┌─ Given records
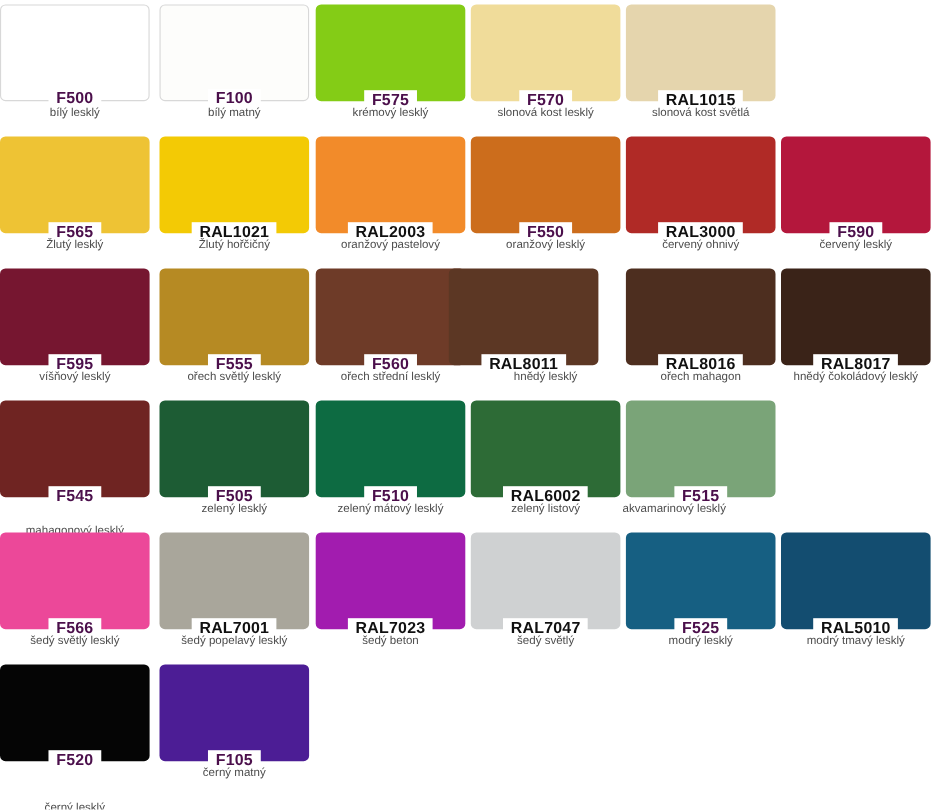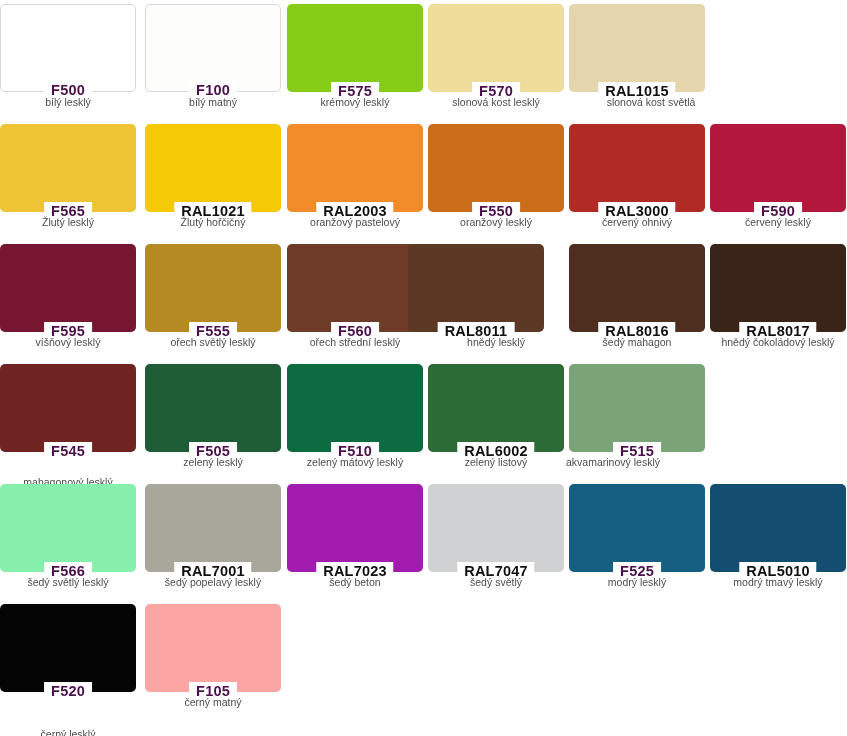--- a/index.html
+++ b/index.html
@@ -78,21 +78,21 @@
         <span class="swatch-label code-f">F575</span>
       </div>
       <div class="swatch-desc" style="left: 287px;">krémový lesklý</div>
       <div class="swatch" style="left: 428px; background: rgb(240, 220, 154);">
         <span class="swatch-label code-f">F570</span>
       </div>
       <div class="swatch-desc" style="left: 428px;">slonová kost lesklý</div>
       <div class="swatch" style="left: 569px; background: rgb(229, 213, 173);">
         <span class="swatch-label code-ral">RAL1015</span>
       </div>
-      <div class="swatch-desc" style="left: 583px;">slonová kost světlá</div>
+      <div class="swatch-desc" style="left: 569px;">slonová kost světlá</div>
     </div>
     <div class="swatch-row">
       <div class="swatch" style="left: 0px; background: rgb(238, 195, 52);">
         <span class="swatch-label code-f">F565</span>
       </div>
       <div class="swatch-desc" style="left: 0px;">Žlutý lesklý</div>
       <div class="swatch" style="left: 145px; background: rgb(243, 202, 5);">
         <span class="swatch-label code-ral">RAL1021</span>
       </div>
       <div class="swatch-desc" style="left: 145px;">Žlutý hořčičný</div>
@@ -126,21 +126,21 @@
         <span class="swatch-label code-f">F560</span>
       </div>
       <div class="swatch-desc" style="left: 287px;">ořech střední lesklý</div>
       <div class="swatch" style="left: 408px; background: rgb(92, 55, 36);">
         <span class="swatch-label code-ral">RAL8011</span>
       </div>
       <div class="swatch-desc" style="left: 428px;">hnědý lesklý</div>
       <div class="swatch" style="left: 569px; background: rgb(77, 46, 31);">
         <span class="swatch-label code-ral">RAL8016</span>
       </div>
-      <div class="swatch-desc" style="left: 569px;">šedý mahagon</div>
+      <div class="swatch-desc" style="left: 569px;">ořech mahagon</div>
       <div class="swatch" style="left: 710px; background: rgb(58, 35, 24);">
         <span class="swatch-label code-ral">RAL8017</span>
       </div>
       <div class="swatch-desc" style="left: 710px;">hnědý čokoládový lesklý</div>
     </div>
     <div class="swatch-row">
       <div class="swatch" style="left: 0px; background: rgb(111, 36, 34);">
         <span class="swatch-label code-f">F545</span>
       </div>
       <div class="swatch-desc" style="left: 0px; margin-top: 20px;">mahagonový lesklý</div>
@@ -155,21 +155,21 @@
       <div class="swatch" style="left: 428px; background: rgb(45, 107, 54);">
         <span class="swatch-label code-ral">RAL6002</span>
       </div>
       <div class="swatch-desc" style="left: 428px;">zelený listový</div>
       <div class="swatch" style="left: 569px; background: rgb(122, 164, 120);">
         <span class="swatch-label code-f">F515</span>
       </div>
       <div class="swatch-desc" style="left: 545px;">akvamarinový lesklý</div>
     </div>
     <div class="swatch-row">
-      <div class="swatch" style="left: 0px; background: #86efac;">
+      <div class="swatch" style="left: 0px; background: #ec4899;">
         <span class="swatch-label code-f">F566</span>
       </div>
       <div class="swatch-desc" style="left: 0px;">šedý světlý lesklý</div>
       <div class="swatch" style="left: 145px; background: rgb(169, 166, 155);">
         <span class="swatch-label code-ral">RAL7001</span>
       </div>
       <div class="swatch-desc" style="left: 145px;">šedý popelavý lesklý</div>
       <div class="swatch" style="left: 287px; background: #a21caf;">
         <span class="swatch-label code-ral">RAL7023</span>
       </div>
@@ -185,18 +185,18 @@
       <div class="swatch" style="left: 710px; background: rgb(19, 77, 112);">
         <span class="swatch-label code-ral">RAL5010</span>
       </div>
       <div class="swatch-desc" style="left: 710px;">modrý tmavý lesklý</div>
     </div>
     <div class="swatch-row">
       <div class="swatch" style="left: 0px; background: rgb(5, 5, 5);">
         <span class="swatch-label code-f">F520</span>
       </div>
       <div class="swatch-desc" style="left: 0px; margin-top: 32px;">černý lesklý</div>
-      <div class="swatch" style="left: 145px; background: #fca5a5; text-decoration: underline;">
+      <div class="swatch" style="left: 145px; background: #4c1d95; text-decoration: underline;">
         <span class="swatch-label code-f">F105</span>
       </div>
       <div class="swatch-desc" style="left: 145px;">černý matný</div>
     </div>
   </div>
 
 </body></html>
└─
**What is being asked**
Write the listing above out again exactly, dropping each image.

**Exercise answer**
--- a/index.html
+++ b/index.html
@@ -78,21 +78,21 @@
         <span class="swatch-label code-f">F575</span>
       </div>
       <div class="swatch-desc" style="left: 287px;">krémový lesklý</div>
       <div class="swatch" style="left: 428px; background: rgb(240, 220, 154);">
         <span class="swatch-label code-f">F570</span>
       </div>
       <div class="swatch-desc" style="left: 428px;">slonová kost lesklý</div>
       <div class="swatch" style="left: 569px; background: rgb(229, 213, 173);">
         <span class="swatch-label code-ral">RAL1015</span>
       </div>
-      <div class="swatch-desc" style="left: 583px;">slonová kost světlá</div>
+      <div class="swatch-desc" style="left: 569px;">slonová kost světlá</div>
     </div>
     <div class="swatch-row">
       <div class="swatch" style="left: 0px; background: rgb(238, 195, 52);">
         <span class="swatch-label code-f">F565</span>
       </div>
       <div class="swatch-desc" style="left: 0px;">Žlutý lesklý</div>
       <div class="swatch" style="left: 145px; background: rgb(243, 202, 5);">
         <span class="swatch-label code-ral">RAL1021</span>
       </div>
       <div class="swatch-desc" style="left: 145px;">Žlutý hořčičný</div>
@@ -126,21 +126,21 @@
         <span class="swatch-label code-f">F560</span>
       </div>
       <div class="swatch-desc" style="left: 287px;">ořech střední lesklý</div>
       <div class="swatch" style="left: 408px; background: rgb(92, 55, 36);">
         <span class="swatch-label code-ral">RAL8011</span>
       </div>
       <div class="swatch-desc" style="left: 428px;">hnědý lesklý</div>
       <div class="swatch" style="left: 569px; background: rgb(77, 46, 31);">
         <span class="swatch-label code-ral">RAL8016</span>
       </div>
-      <div class="swatch-desc" style="left: 569px;">šedý mahagon</div>
+      <div class="swatch-desc" style="left: 569px;">ořech mahagon</div>
       <div class="swatch" style="left: 710px; background: rgb(58, 35, 24);">
         <span class="swatch-label code-ral">RAL8017</span>
       </div>
       <div class="swatch-desc" style="left: 710px;">hnědý čokoládový lesklý</div>
     </div>
     <div class="swatch-row">
       <div class="swatch" style="left: 0px; background: rgb(111, 36, 34);">
         <span class="swatch-label code-f">F545</span>
       </div>
       <div class="swatch-desc" style="left: 0px; margin-top: 20px;">mahagonový lesklý</div>
@@ -155,21 +155,21 @@
       <div class="swatch" style="left: 428px; background: rgb(45, 107, 54);">
         <span class="swatch-label code-ral">RAL6002</span>
       </div>
       <div class="swatch-desc" style="left: 428px;">zelený listový</div>
       <div class="swatch" style="left: 569px; background: rgb(122, 164, 120);">
         <span class="swatch-label code-f">F515</span>
       </div>
       <div class="swatch-desc" style="left: 545px;">akvamarinový lesklý</div>
     </div>
     <div class="swatch-row">
-      <div class="swatch" style="left: 0px; background: #86efac;">
+      <div class="swatch" style="left: 0px; background: #ec4899;">
         <span class="swatch-label code-f">F566</span>
       </div>
       <div class="swatch-desc" style="left: 0px;">šedý světlý lesklý</div>
       <div class="swatch" style="left: 145px; background: rgb(169, 166, 155);">
         <span class="swatch-label code-ral">RAL7001</span>
       </div>
       <div class="swatch-desc" style="left: 145px;">šedý popelavý lesklý</div>
       <div class="swatch" style="left: 287px; background: #a21caf;">
         <span class="swatch-label code-ral">RAL7023</span>
       </div>
@@ -185,18 +185,18 @@
       <div class="swatch" style="left: 710px; background: rgb(19, 77, 112);">
         <span class="swatch-label code-ral">RAL5010</span>
       </div>
       <div class="swatch-desc" style="left: 710px;">modrý tmavý lesklý</div>
     </div>
     <div class="swatch-row">
       <div class="swatch" style="left: 0px; background: rgb(5, 5, 5);">
         <span class="swatch-label code-f">F520</span>
       </div>
       <div class="swatch-desc" style="left: 0px; margin-top: 32px;">černý lesklý</div>
-      <div class="swatch" style="left: 145px; background: #fca5a5; text-decoration: underline;">
+      <div class="swatch" style="left: 145px; background: #4c1d95; text-decoration: underline;">
         <span class="swatch-label code-f">F105</span>
       </div>
       <div class="swatch-desc" style="left: 145px;">černý matný</div>
     </div>
   </div>
 
 </body></html>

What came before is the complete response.